## Exercise brief:
Transcribe the listing verbatim, please, with images dropped.

## Data in this exercise:
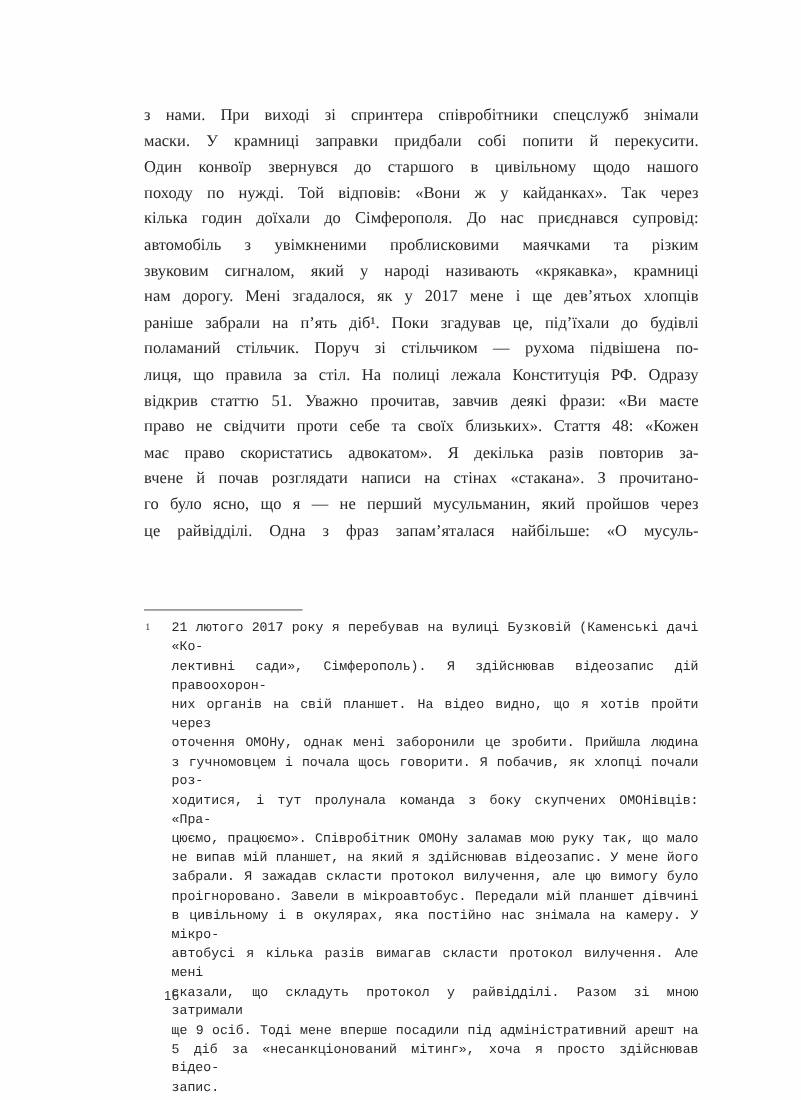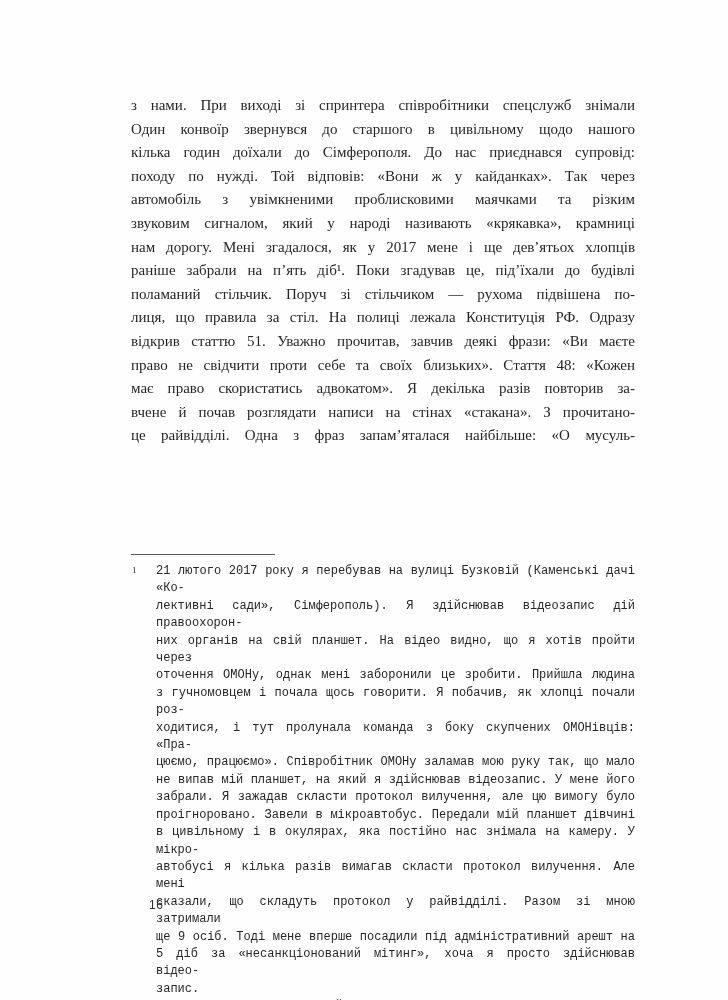--- a/index.html
+++ b/index.html
@@ -82,6 +82,7 @@
 <div class="page" style="background: rgb(254, 254, 254); color: rgb(38, 38, 38);">
   <div class="body-text">
       <div class="body-line">з нами. При виході зі спринтера співробітники спецслужб знімали</div>
+      <div class="body-line">маски. У крамниці заправки придбали собі попити й перекусити.</div>
       <div class="body-line">Один конвоїр звернувся до старшого в цивільному щодо нашого</div>
       <div class="body-line">кілька годин доїхали до Сімферополя. До нас приєднався супровід:</div>
       <div class="body-line">походу по нужді. Той відповів: «Вони ж у кайданках». Так через</div>

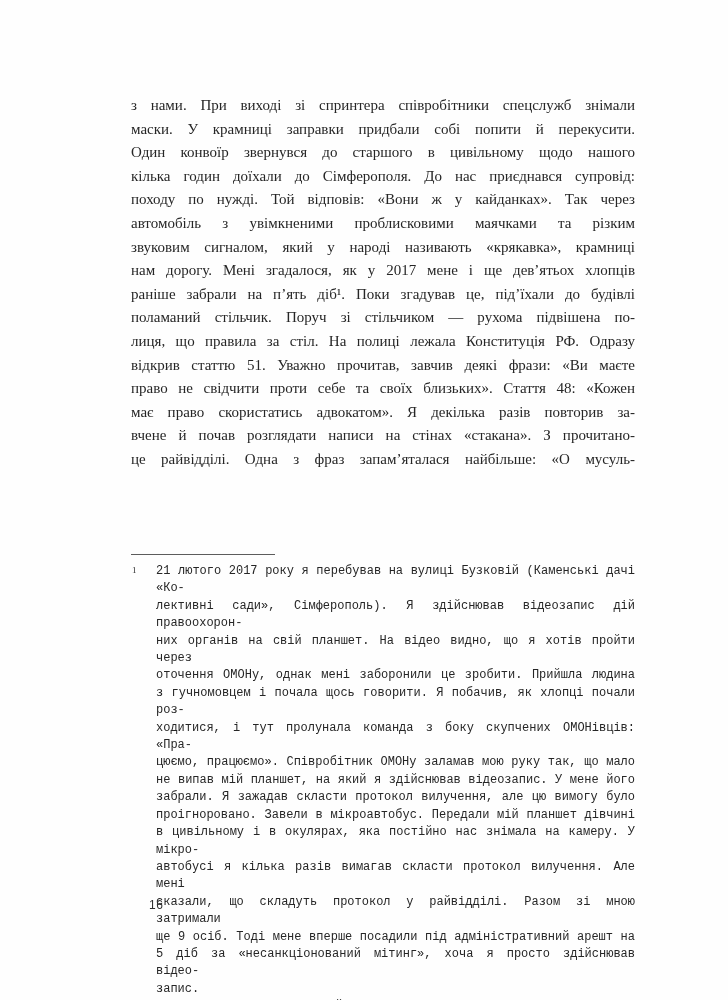--- a/index.html
+++ b/index.html
@@ -84,8 +84,8 @@
       <div class="body-line">з нами. При виході зі спринтера співробітники спецслужб знімали</div>
       <div class="body-line">маски. У крамниці заправки придбали собі попити й перекусити.</div>
       <div class="body-line">Один конвоїр звернувся до старшого в цивільному щодо нашого</div>
+      <div class="body-line">походу по нужді. Той відповів: «Вони ж у кайданках». Так через</div>
       <div class="body-line">кілька годин доїхали до Сімферополя. До нас приєднався супровід:</div>
-      <div class="body-line">походу по нужді. Той відповів: «Вони ж у кайданках». Так через</div>
       <div class="body-line">автомобіль з увімкненими проблисковими маячками та різким</div>
       <div class="body-line">звуковим сигналом, який у народі називають «крякавка», крамниці</div>
       <div class="body-line">нам дорогу. Мені згадалося, як у 2017 мене і ще дев’ятьох хлопців</div>

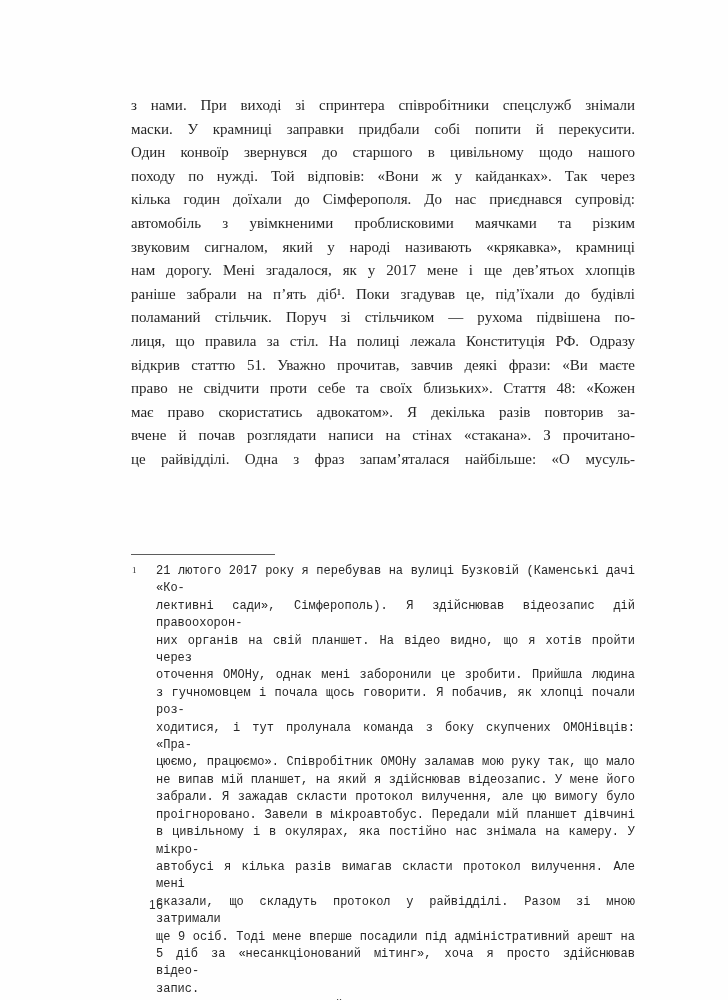--- a/index.html
+++ b/index.html
@@ -96,6 +96,7 @@
       <div class="body-line">право не свідчити проти себе та своїх близьких». Стаття 48: «Кожен</div>
       <div class="body-line">має право скористатись адвокатом». Я декілька разів повторив за-</div>
       <div class="body-line">вчене й почав розглядати написи на стінах «стакана». З прочитано-</div>
+      <div class="body-line">го було ясно, що я — не перший мусульманин, який пройшов через</div>
       <div class="body-line">це райвідділі. Одна з фраз запам’яталася найбільше: «О мусуль-</div>
     </div>
   <div class="fn-divider" style="border-top-color: rgb(92, 92, 92);"></div>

## Response area:
--- a/index.html
+++ b/index.html
@@ -82,6 +82,7 @@
 <div class="page" style="background: rgb(254, 254, 254); color: rgb(38, 38, 38);">
   <div class="body-text">
       <div class="body-line">з нами. При виході зі спринтера співробітники спецслужб знімали</div>
+      <div class="body-line">маски. У крамниці заправки придбали собі попити й перекусити.</div>
       <div class="body-line">Один конвоїр звернувся до старшого в цивільному щодо нашого</div>
       <div class="body-line">кілька годин доїхали до Сімферополя. До нас приєднався супровід:</div>
       <div class="body-line">походу по нужді. Той відповів: «Вони ж у кайданках». Так через</div>

--- a/index.html
+++ b/index.html
@@ -84,8 +84,8 @@
       <div class="body-line">з нами. При виході зі спринтера співробітники спецслужб знімали</div>
       <div class="body-line">маски. У крамниці заправки придбали собі попити й перекусити.</div>
       <div class="body-line">Один конвоїр звернувся до старшого в цивільному щодо нашого</div>
+      <div class="body-line">походу по нужді. Той відповів: «Вони ж у кайданках». Так через</div>
       <div class="body-line">кілька годин доїхали до Сімферополя. До нас приєднався супровід:</div>
-      <div class="body-line">походу по нужді. Той відповів: «Вони ж у кайданках». Так через</div>
       <div class="body-line">автомобіль з увімкненими проблисковими маячками та різким</div>
       <div class="body-line">звуковим сигналом, який у народі називають «крякавка», крамниці</div>
       <div class="body-line">нам дорогу. Мені згадалося, як у 2017 мене і ще дев’ятьох хлопців</div>

--- a/index.html
+++ b/index.html
@@ -96,6 +96,7 @@
       <div class="body-line">право не свідчити проти себе та своїх близьких». Стаття 48: «Кожен</div>
       <div class="body-line">має право скористатись адвокатом». Я декілька разів повторив за-</div>
       <div class="body-line">вчене й почав розглядати написи на стінах «стакана». З прочитано-</div>
+      <div class="body-line">го було ясно, що я — не перший мусульманин, який пройшов через</div>
       <div class="body-line">це райвідділі. Одна з фраз запам’яталася найбільше: «О мусуль-</div>
     </div>
   <div class="fn-divider" style="border-top-color: rgb(92, 92, 92);"></div>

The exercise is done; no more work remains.